The 2008 Olympics may be three years away, but right now the odds seem good that Beijing will set records in at least one event: the property value high-dive. With millions of square meters in new commercial real estate projects slated for completion in Beijing before 2008, some experts foresee a dramatic drop ahead for the city's real estate market.

Economists generally give the Communist government high marks for growing the increasingly capitalistic People's Republic into the world's fourth largest economy. However, the government's eagerness to spruce up the capital in time for the 2008 Summer Games may have led it to make some major miscalculations with respect to Beijing real estate.

“The market should return after three or four years to a degree of equilibrium, but in the short term it is going to be a heavily oversupplied market,” says Michael Thompson, the Shanghai-based president of Cushman & Wakefield Asia Pacific.

First, a tacit agreement with developers not to build in the city in order to reduce pollution and congestion during the Olympic year seems to have increased development now, observers say. Many developers have apparently concluded they have no choice but to move ahead because of state rules that require government land buyers to build within a certain period after purchase, and because of tightening credit requirements.

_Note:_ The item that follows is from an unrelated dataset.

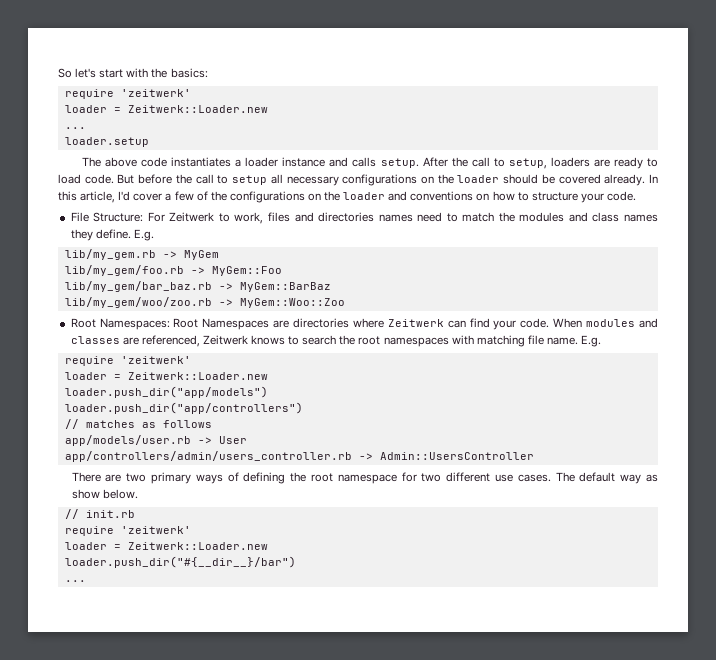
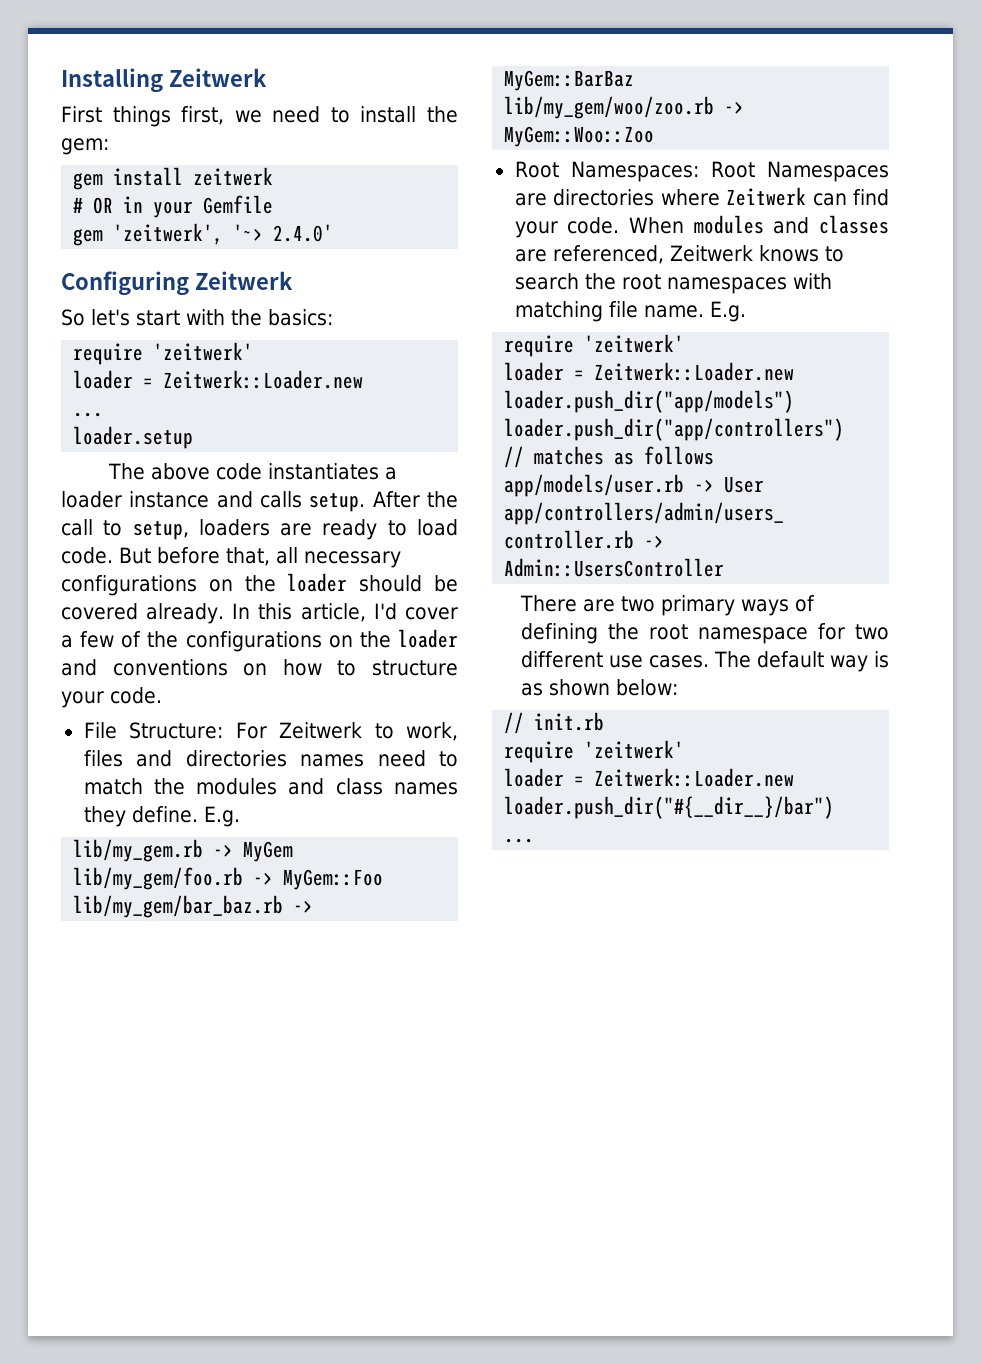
(58, 73) none -> [61,68,267,93] [61,106,459,127] [61,138,109,155] [73,167,274,190] [73,195,274,218] [73,223,334,246] [61,271,293,296] Installing Zeitwerk // First things first, we need to install the gem: // gem install zeitwerk // # OR in your Gemfile // gem 'zeitwerk', '~> 2.4.0' // Configuring Zeitwerk //
[175,174,268,185] the call to setup -> [226,547,270,566] that,
[646,474,659,482] [71,489,138,499] as show below. -> [874,651,889,668] [520,679,678,696] is as shown below:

In the office sector alone, Jones Lang LaSalle estimates that 3 million sq. meters, or 32 million sq. ft., will be added to the market between now and 2008. “This is like building Manhattan overnight,” says Anna Kalifa, head of research for LaSalle's Beijing office.

Demand is growing quickly in the city — last year the market's office absorption grew by 800,000 sq. meters, and this year JLL forecasts 1 million more — but still not quickly enough to absorb all that slack. During the fourth quarter of 2005, vacancy rates grew by 3.4% to a total of 14.2%, reports JLL. As a result of the rising supply, JLL estimates average office rents will fall by 12% in the coming year, from a current rate of $26 per sq. meter.

Other problems also threaten to drag the market down. Two of the biggest: building quality and the practice of what is called “strata-title” sales in office and retail, the condo-like selling of units to individual owners. Since some office buildings now have as many as 1,000 landlords, Kalifa says this practice has created a number of operational problems — especially since no secondary market has emerged for all those units.

One problem on the retail front is the lack of professional planning and management. The giant Golden Resources Mall, for instance, at 570,000 meters, 50% larger than the Mall of America, is by many accounts a failure. Kalifa says that a bad tenant mix, a shortage of eateries, and its sheer size have all hurt its results. “If you go there, it's pretty empty,” she says. “It's unpleasant to go to frankly because it's so large.”

Defaults are already rising for real estate loans all over the country, according to Jack Rodman, a Beijing-based partner for Ernst & Young, who predicts $65 billion in real estate loans issued between 2002 and 2005 will eventually default. “With prices no longer appreciating 20% to 30% a year, many investors have begun to default on multiple speculative property investment,” he says.

Foreigners who want to bet on Team Beijing appear to have two main options. The first is to invest exclusively in top-drawer properties. Kalifa estimates there are only a few shopping centers and office buildings in Beijing that are built to true Class-A international standards and professionally managed. Demand is expected to stay strong for those assets. Landlords of Class-A centers experienced a 26.5% rent growth last year, according to JLL, even as other owners struggled.

One exception to the demand for quality may be the luxury apartment rental market, where vacancy rates now top 25%. While the number of expatriates who are expected to fill those buildings is likely to grow, Kalifa warns that “an entire market depending on a very small group of people could backfire.”

The second option is to wait until the dust settles after the Olympics, when distress levels become acute enough that more developers will need to make deals. Thompson predicts that 2009 will be a good year to start looking.